Change detection outputs:
==============================

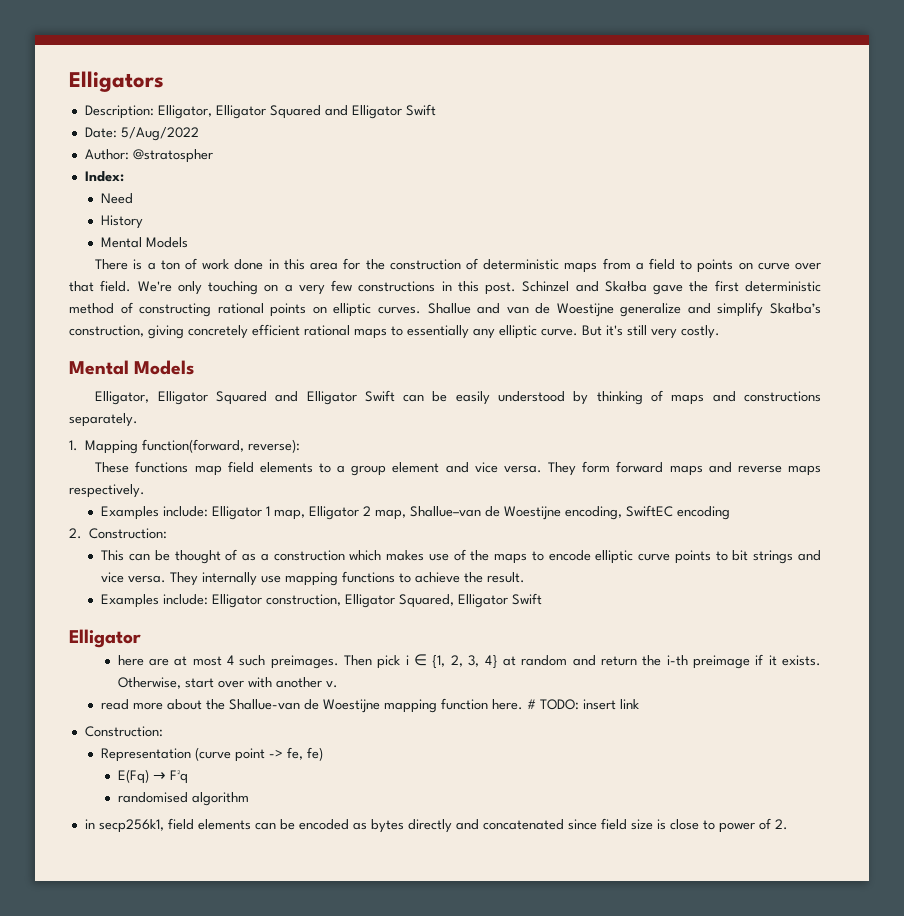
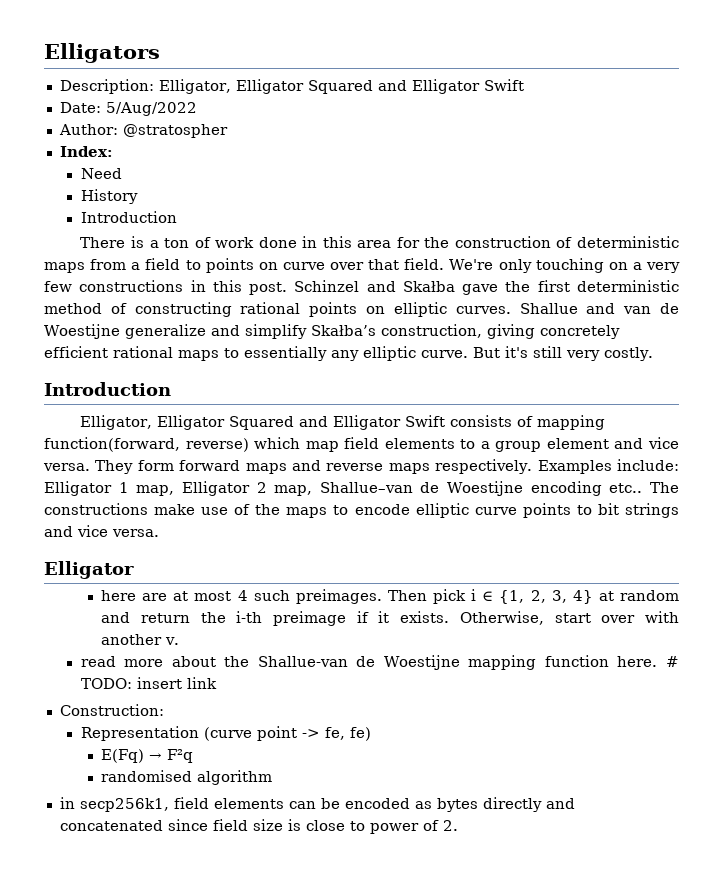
[101,237,189,248] Mental Models -> [80,211,177,223] Introduction
[69,360,195,375] [95,390,821,405] [69,413,138,427] [69,439,301,454] [95,461,189,473] Mental Models // Elligator, Elligator Squared and Elligator Swift can be easily understood by thinking of maps and constructions separately. // 1. Mapping function(forward, reverse): // These functions -> [44,382,171,396] [80,415,606,430] [44,437,301,452] Introduction // Elligator, Elligator Squared and Elligator Swift consists of mapping function(forward, reverse) which
(145, 491) // -> (533, 466) none
[565,505,674,520] encoding, SwiftEC -> (524, 488) none
[69,528,168,539] [101,549,425,564] // 2. Construction: // This can be thought of as a construction which makes -> [609,482,679,493] [44,503,196,515] etc.. The constructions make
[170,571,526,586] [101,593,543,608] They internally use mapping functions to achieve the result. // Examples include: Elligator construction, Elligator Squared, Elligator Swift -> (159, 533) none

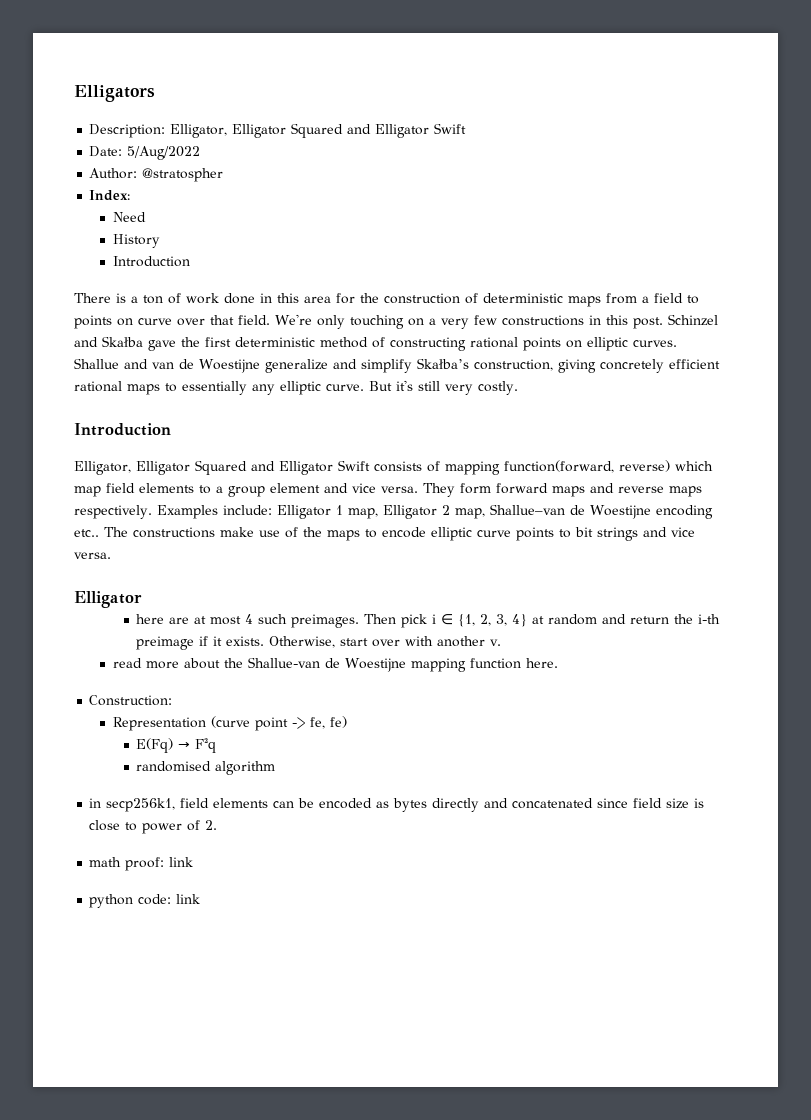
[666,656,679,667] [80,677,217,689] # TODO: insert link -> (558, 663) none
(458, 825) none -> [89,857,194,871] [89,894,201,908] // math proof: link // python code: link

==============================

--- WORK TASK ---
Drop the images and return the data verbatim.

--- TASK RESPONSE ---
[101,237,189,248] Mental Models -> [80,211,177,223] Introduction
[69,360,195,375] [95,390,821,405] [69,413,138,427] [69,439,301,454] [95,461,189,473] Mental Models // Elligator, Elligator Squared and Elligator Swift can be easily understood by thinking of maps and constructions separately. // 1. Mapping function(forward, reverse): // These functions -> [44,382,171,396] [80,415,606,430] [44,437,301,452] Introduction // Elligator, Elligator Squared and Elligator Swift consists of mapping function(forward, reverse) which
(145, 491) // -> (533, 466) none
[565,505,674,520] encoding, SwiftEC -> (524, 488) none
[69,528,168,539] [101,549,425,564] // 2. Construction: // This can be thought of as a construction which makes -> [609,482,679,493] [44,503,196,515] etc.. The constructions make
[170,571,526,586] [101,593,543,608] They internally use mapping functions to achieve the result. // Examples include: Elligator construction, Elligator Squared, Elligator Swift -> (159, 533) none

[666,656,679,667] [80,677,217,689] # TODO: insert link -> (558, 663) none
(458, 825) none -> [89,857,194,871] [89,894,201,908] // math proof: link // python code: link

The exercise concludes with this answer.